Task input:
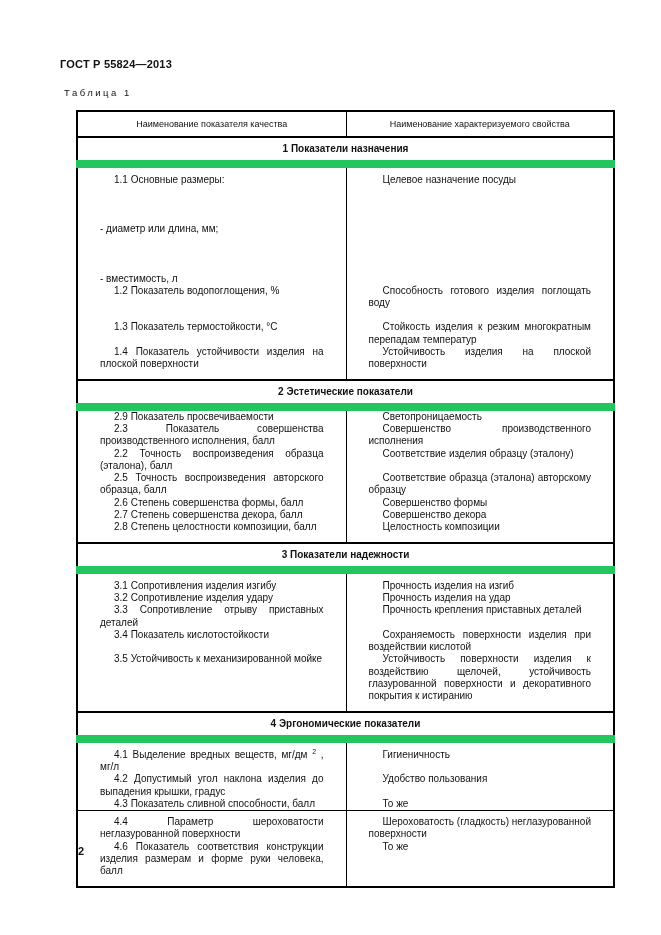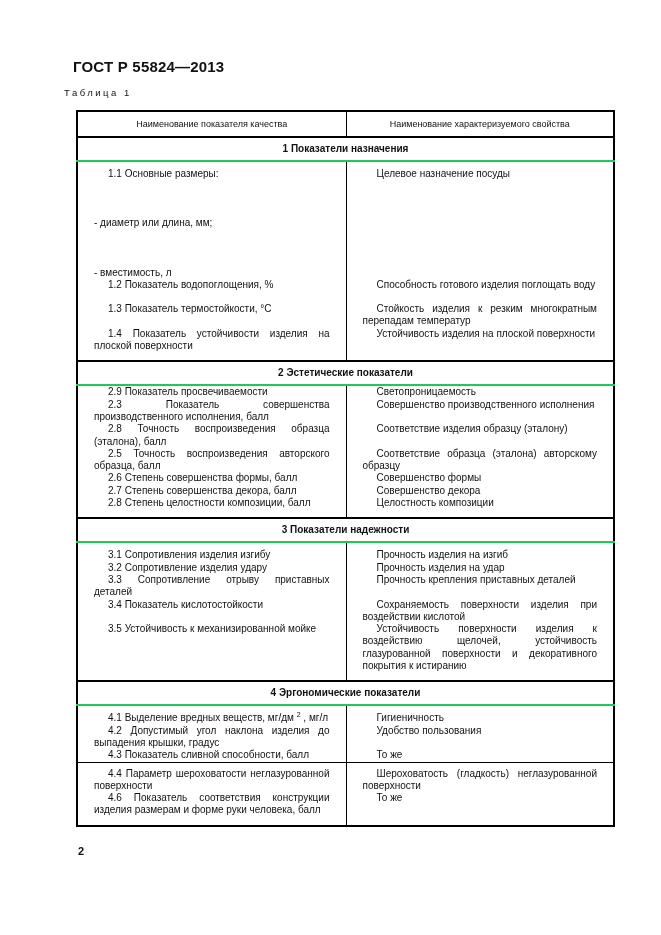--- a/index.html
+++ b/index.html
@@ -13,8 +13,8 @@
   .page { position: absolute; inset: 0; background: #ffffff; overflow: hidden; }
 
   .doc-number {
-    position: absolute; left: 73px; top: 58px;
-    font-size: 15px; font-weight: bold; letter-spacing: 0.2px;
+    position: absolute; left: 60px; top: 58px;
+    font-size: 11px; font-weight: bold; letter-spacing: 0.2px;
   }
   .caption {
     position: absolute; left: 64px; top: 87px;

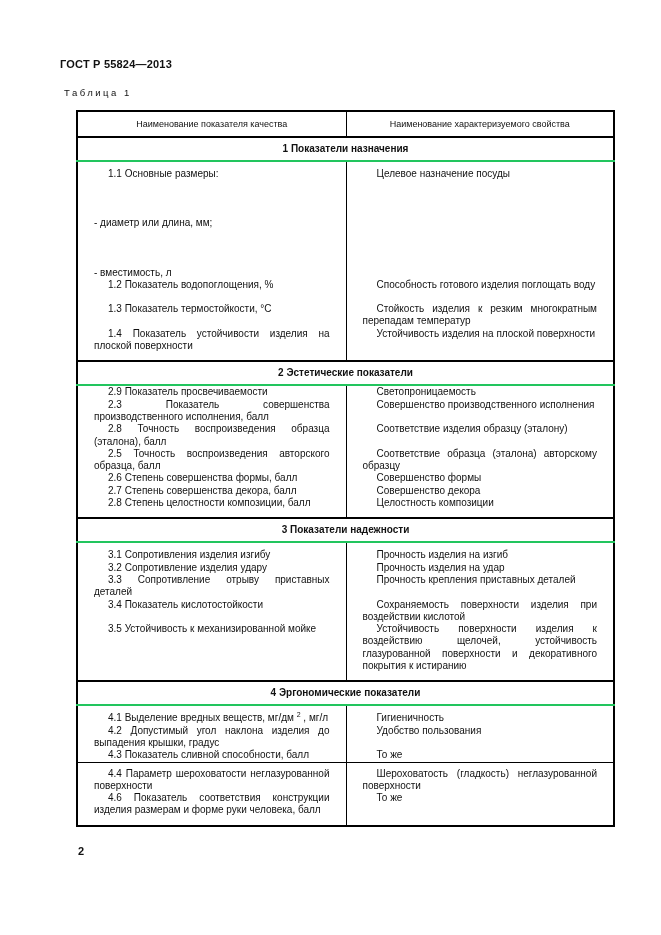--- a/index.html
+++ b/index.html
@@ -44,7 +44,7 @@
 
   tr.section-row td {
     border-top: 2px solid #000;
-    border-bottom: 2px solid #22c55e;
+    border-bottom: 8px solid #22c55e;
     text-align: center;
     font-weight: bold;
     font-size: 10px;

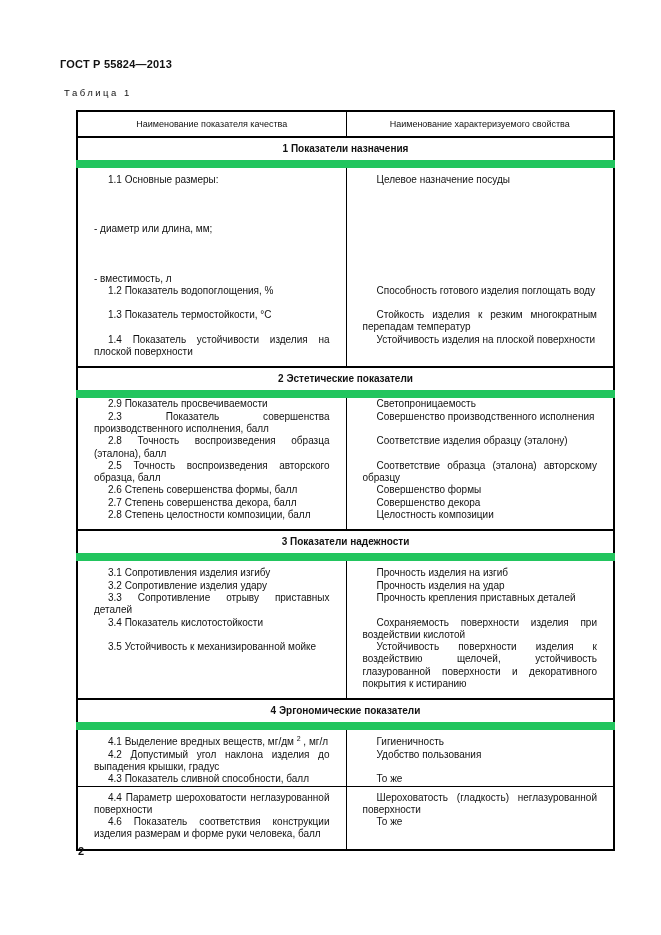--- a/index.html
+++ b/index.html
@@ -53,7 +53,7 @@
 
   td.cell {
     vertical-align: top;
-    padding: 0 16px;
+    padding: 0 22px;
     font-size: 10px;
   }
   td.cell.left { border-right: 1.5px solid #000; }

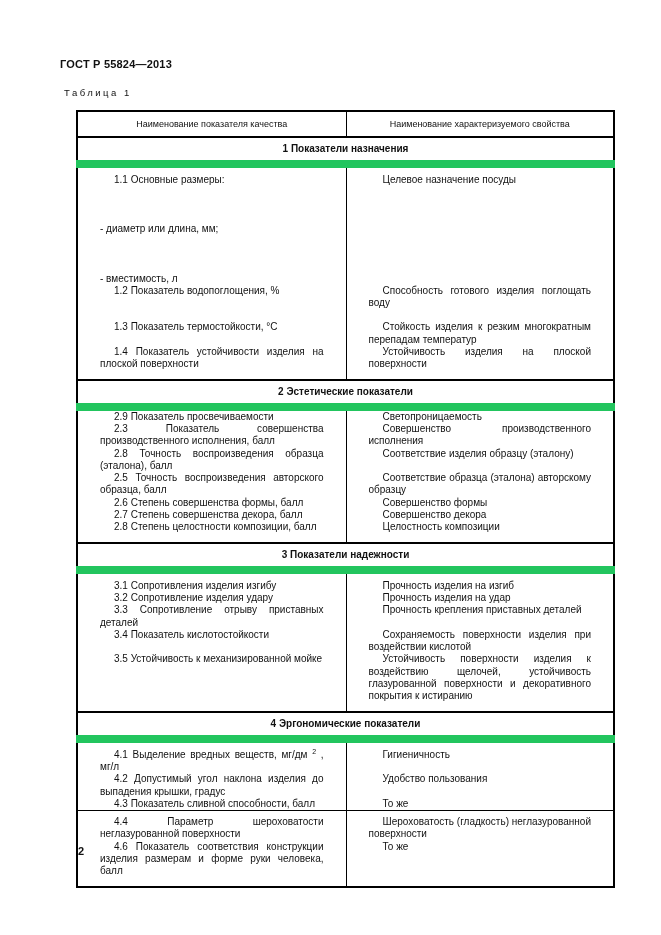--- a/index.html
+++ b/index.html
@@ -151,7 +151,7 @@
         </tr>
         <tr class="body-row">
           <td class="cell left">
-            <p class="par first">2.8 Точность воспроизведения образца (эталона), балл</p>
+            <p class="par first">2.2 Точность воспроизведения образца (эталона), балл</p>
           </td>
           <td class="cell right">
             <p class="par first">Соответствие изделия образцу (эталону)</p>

Exercise goal: Your copy should be the entries retyped exactly, with no images in it.

Completed exercise:
--- a/index.html
+++ b/index.html
@@ -13,8 +13,8 @@
   .page { position: absolute; inset: 0; background: #ffffff; overflow: hidden; }
 
   .doc-number {
-    position: absolute; left: 73px; top: 58px;
-    font-size: 15px; font-weight: bold; letter-spacing: 0.2px;
+    position: absolute; left: 60px; top: 58px;
+    font-size: 11px; font-weight: bold; letter-spacing: 0.2px;
   }
   .caption {
     position: absolute; left: 64px; top: 87px;

--- a/index.html
+++ b/index.html
@@ -44,7 +44,7 @@
 
   tr.section-row td {
     border-top: 2px solid #000;
-    border-bottom: 2px solid #22c55e;
+    border-bottom: 8px solid #22c55e;
     text-align: center;
     font-weight: bold;
     font-size: 10px;

--- a/index.html
+++ b/index.html
@@ -53,7 +53,7 @@
 
   td.cell {
     vertical-align: top;
-    padding: 0 16px;
+    padding: 0 22px;
     font-size: 10px;
   }
   td.cell.left { border-right: 1.5px solid #000; }

--- a/index.html
+++ b/index.html
@@ -151,7 +151,7 @@
         </tr>
         <tr class="body-row">
           <td class="cell left">
-            <p class="par first">2.8 Точность воспроизведения образца (эталона), балл</p>
+            <p class="par first">2.2 Точность воспроизведения образца (эталона), балл</p>
           </td>
           <td class="cell right">
             <p class="par first">Соответствие изделия образцу (эталону)</p>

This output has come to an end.